___ Given information

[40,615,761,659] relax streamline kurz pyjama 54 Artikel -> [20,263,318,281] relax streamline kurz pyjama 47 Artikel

______
___ Given information

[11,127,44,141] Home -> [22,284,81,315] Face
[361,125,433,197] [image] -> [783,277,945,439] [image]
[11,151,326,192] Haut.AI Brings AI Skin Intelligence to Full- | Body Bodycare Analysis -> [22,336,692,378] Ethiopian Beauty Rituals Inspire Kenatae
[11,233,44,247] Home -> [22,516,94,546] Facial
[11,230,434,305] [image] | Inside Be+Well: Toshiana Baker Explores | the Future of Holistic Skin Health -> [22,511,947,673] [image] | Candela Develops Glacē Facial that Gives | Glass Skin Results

______
___ Given information

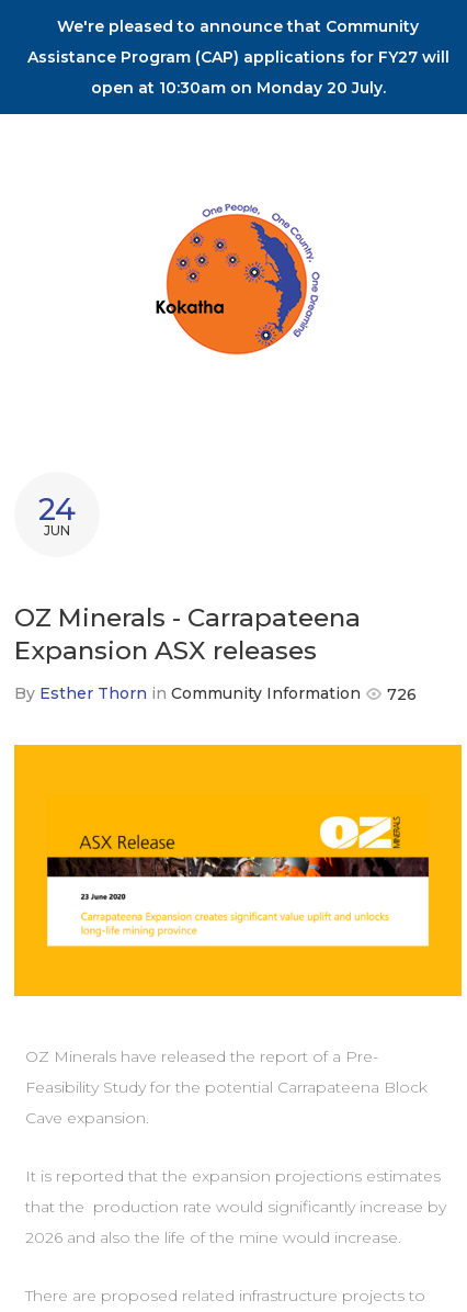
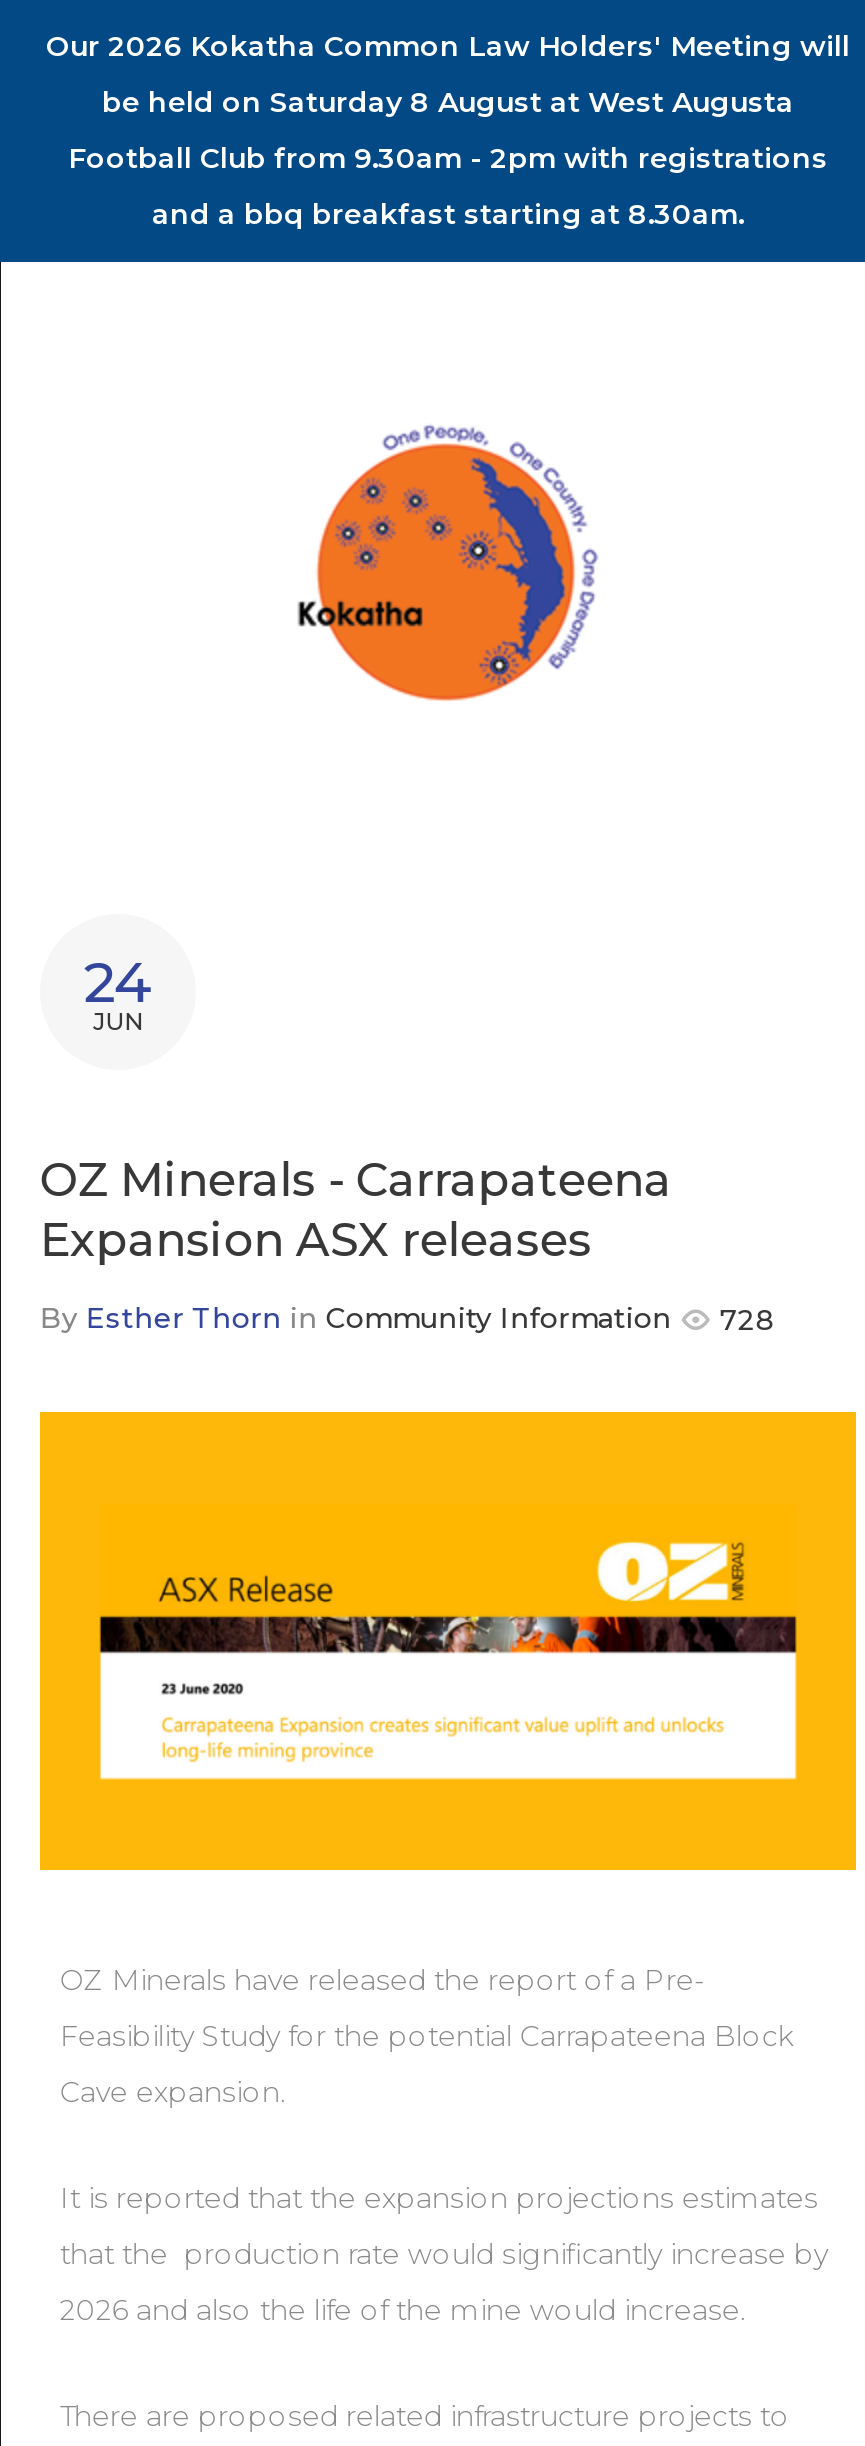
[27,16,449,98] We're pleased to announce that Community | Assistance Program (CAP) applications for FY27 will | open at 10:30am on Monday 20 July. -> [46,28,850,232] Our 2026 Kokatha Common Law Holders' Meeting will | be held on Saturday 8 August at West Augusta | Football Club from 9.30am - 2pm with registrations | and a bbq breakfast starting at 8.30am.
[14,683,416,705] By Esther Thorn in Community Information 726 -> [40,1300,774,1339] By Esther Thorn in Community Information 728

______

§ What the task asks
What is needed is an exact copy of the lines above, from the one containing "[11,151,326,192] Haut.AI Brings" through the one containing "[11,230,434,305] [image] |", with nothing added.

§ Response to the task
[11,151,326,192] Haut.AI Brings AI Skin Intelligence to Full- | Body Bodycare Analysis -> [22,336,692,378] Ethiopian Beauty Rituals Inspire Kenatae
[11,233,44,247] Home -> [22,516,94,546] Facial
[11,230,434,305] [image] | Inside Be+Well: Toshiana Baker Explores | the Future of Holistic Skin Health -> [22,511,947,673] [image] | Candela Develops Glacē Facial that Gives | Glass Skin Results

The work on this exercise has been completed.